My latest video project Towards No Earthly Pole is one of the hardest phases of work I have ever experienced in the production process. The project emerged as a kind of outcome of the themes running through my head for a few years now. My team and I took three years to develop the final version after several grueling months of filming in the Antarctic, the Arctic, and the Alps. What fascinates me is not only the film but the regions where we filmed. Some of my latest work finds its origin in parts of the cryosphere in which memory is encrypted and contained. This interest in the hidden knowledge contained in certain raw materials is not new to my work. For example, the Future Fossil Spaces project that began in 2014, and for which I was invited to the Venice Biennale a few years later, addresses similar themes. For this piece, I focused on the digital age and its materials, which have led to the emergence of a period of increasing dematerialisation. I used lithium-rich salt and brine from the Salar de Uyuni salt flat in the Bolivian Andes — the largely untouched home to a third of the Earth’s lithium reserves. This fact will probably make it the biggest extraction and production site of this highly-prized metal, given our growing reliance on mobile technologies. Salt bricks piled on top of one another to resemble geological strata as a reminder of the long processes that led to the formation of these resources, juxtaposed with the potentially rapid destruction of this environment. Examining the salt and its chemical reactions was one of my first attempts at working the different stories compressed in the strata of a given material — an examination better served through the prism of geology than through the humanities or the news.

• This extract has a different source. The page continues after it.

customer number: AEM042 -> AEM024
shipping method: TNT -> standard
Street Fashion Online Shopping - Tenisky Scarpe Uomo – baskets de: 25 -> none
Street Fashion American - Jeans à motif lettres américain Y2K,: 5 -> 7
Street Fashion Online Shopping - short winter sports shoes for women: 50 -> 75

Image credits: Julian Charrière, Future Fossil Spaces, 2017, Installation View, La Biennale die Venezia, Arsenale, 57th International Art Exhibition; Copyright the Artist, VG Bild-Kunst, Bonn, Germany; Photo by Jens Ziehe

Tell us about an important source of inspiration in your journey (an encounter, a lecture, an event, etc.).

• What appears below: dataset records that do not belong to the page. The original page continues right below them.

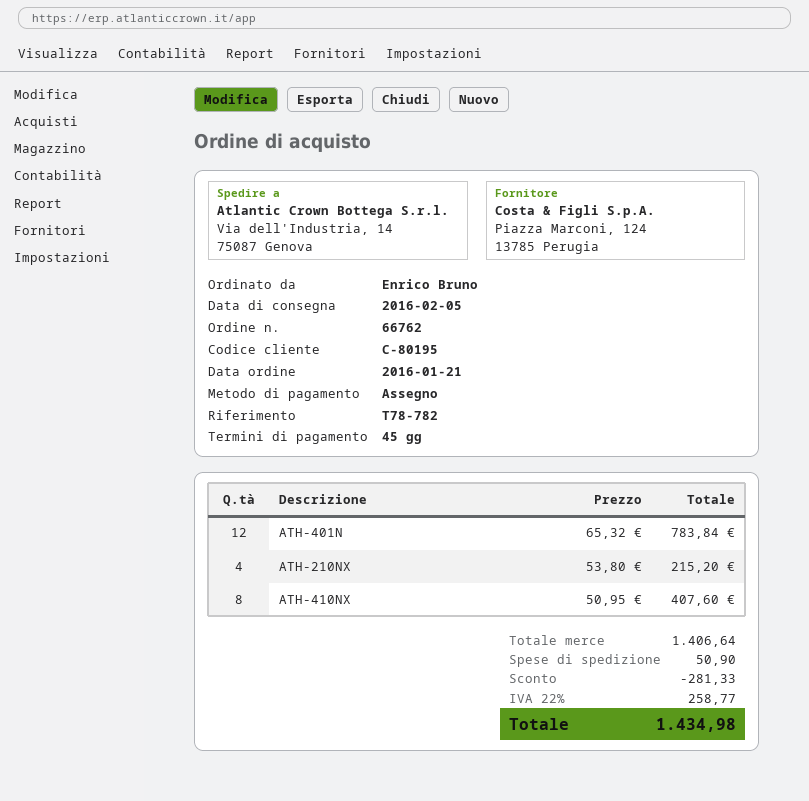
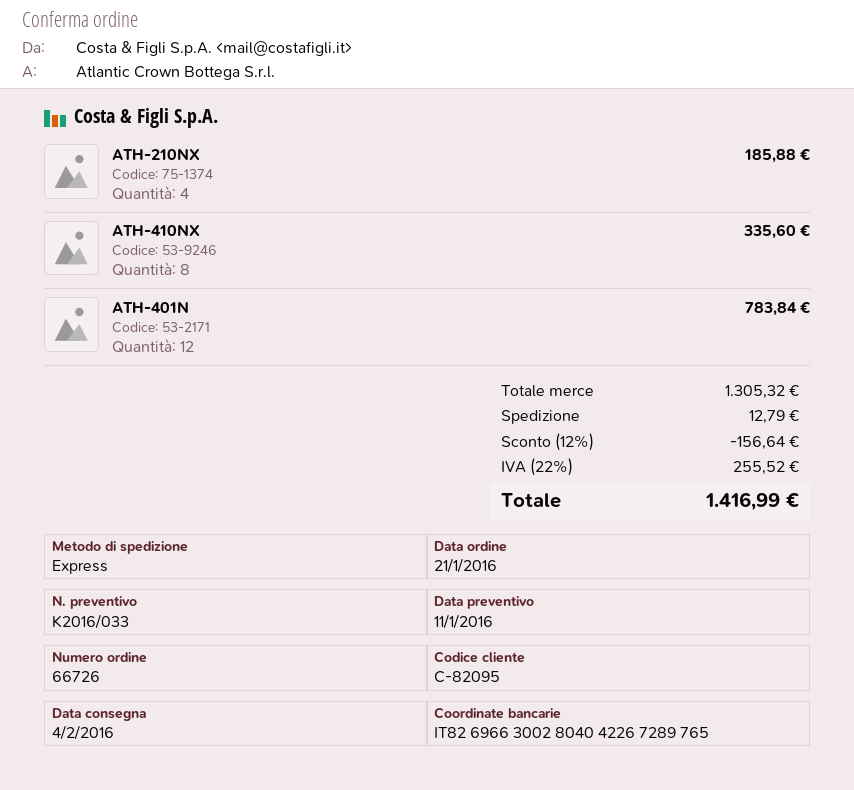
order number: 66762 -> 66726
delivery date: 2016-02-05 -> 2016-02-04
customer number: C-80195 -> C-82095
ATH-210NX: 4 for 215.20 -> 4 for 185.88
ATH-410NX: 8 for 407.60 -> 8 for 335.60
subtotal: 1406.64 -> 1305.32
discount: 281.33 -> 156.64
shipping: 50.90 -> 12.79
tax: 22% = 258.77 -> 22% = 255.52
total: 1434.98 -> 1416.99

One of my main sources of inspiration is travel: allowing spaces to move through you while moving through spaces; learning through encounters with a given place, its stories, and its substance; getting lost in the different time scales and levels of ecological coexistence. I'm fascinated by places where different meanings superimpose, and where different narratives emerge through different cultures and periods. Places of radical history also have an element of fiction that is hard to escape, especially when real history is no longer visible nor tangible. A major shift occurs between the aspect, the original essence of a place, and its appearance, its representation.  Sometimes the emotional tie connecting a tangible space to its history ceases to exist. It is replaced by images floating within the collective visual imaginary. I'm basically interested in places that can be read in many different ways. Certain materials also contain particular stories revealing inherent time scales. Our society relies on specific ancient resources, shedding light on history in a broader context, showing the evolution of our environment, i.e. nature and our role within nature. Working with these materials is another type of journey to distant places with exact geophysical identities. Ultimately, the interaction of substance and deposits open up new possibilities for me.

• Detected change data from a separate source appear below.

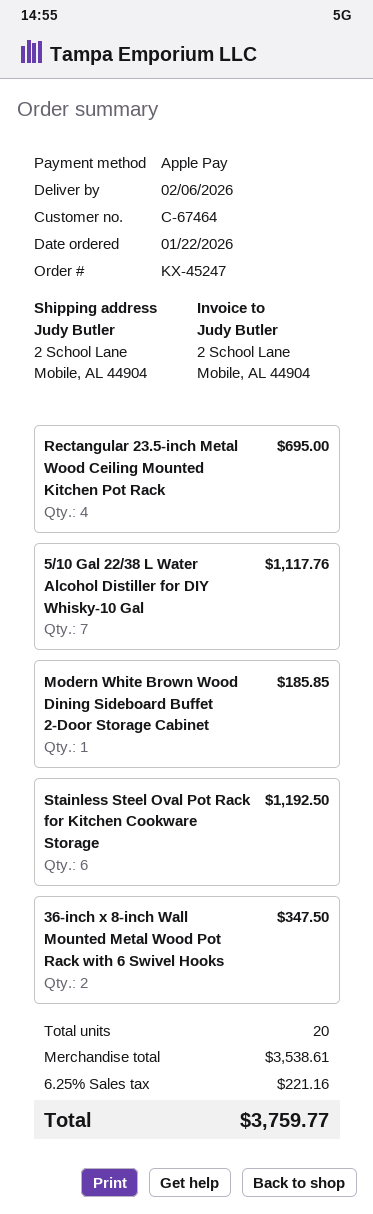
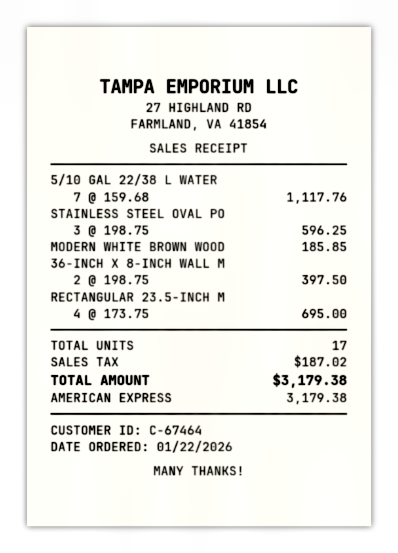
payment method: Apple Pay -> American Express
Stainless Steel Oval Pot Rack for Kitchen Cookware Storage: 6 for 1192.50 -> 3 for 596.25
36-inch x 8-inch Wall Mounted Metal Wood Pot Rack with 6 Swivel Hooks: 2 for 347.50 -> 2 for 397.50
total quantity: 20 -> 17
tax: 221.16 -> 187.02
total: 3759.77 -> 3179.38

Can you give us a few words on your project for the 2021 Marcel Duchamp Prize?

The project deals with the celestial memory and past states of the atmosphere, as well as with humanity’s place within these complexes, the sheer scale of which is beyond our comprehension. The state of the skies and the former states of the atmosphere crystallise as air bubbles trapped in the ice’s strata. These bubbles containing the history of the atmosphere are one of the keys to understanding the systemic functioning of the Earth’s climate. This explains the work’s connection with the cryosphere, its rapid liquefaction, and the loss of this information. Glaciers and polar caps are in my mind the oracles of the twentieth and twenty-first centuries. Visiting an oracle should give you answers to a possible future, an omen. These oracles communicate loud and clear and are echoed by the scientific world. Yet society has turned a deaf ear to their dark omens of the deregulated climate of the world that awaits us. The project takes the form of an immersive installation that addresses different states of matter, namely the avatars of carbon and its chemical cycle. The centerpiece is a “pure waste” video that documents an action taking place in the north of Greenland. A hand casts a few diamonds into a glacier mill a few diamonds in a gesture, both provocative and reconciliatory. The diamonds in question are quite special. I created them using the CO2 collected during a reverse extractive operation — i.e. not mining minerals from rock, but sucking out the dioxide in the ambient air, which I mixed with the CO2 collected from the breath of a thousand people around the world, before transforming the carbon in its purest and hardest form: the diamond.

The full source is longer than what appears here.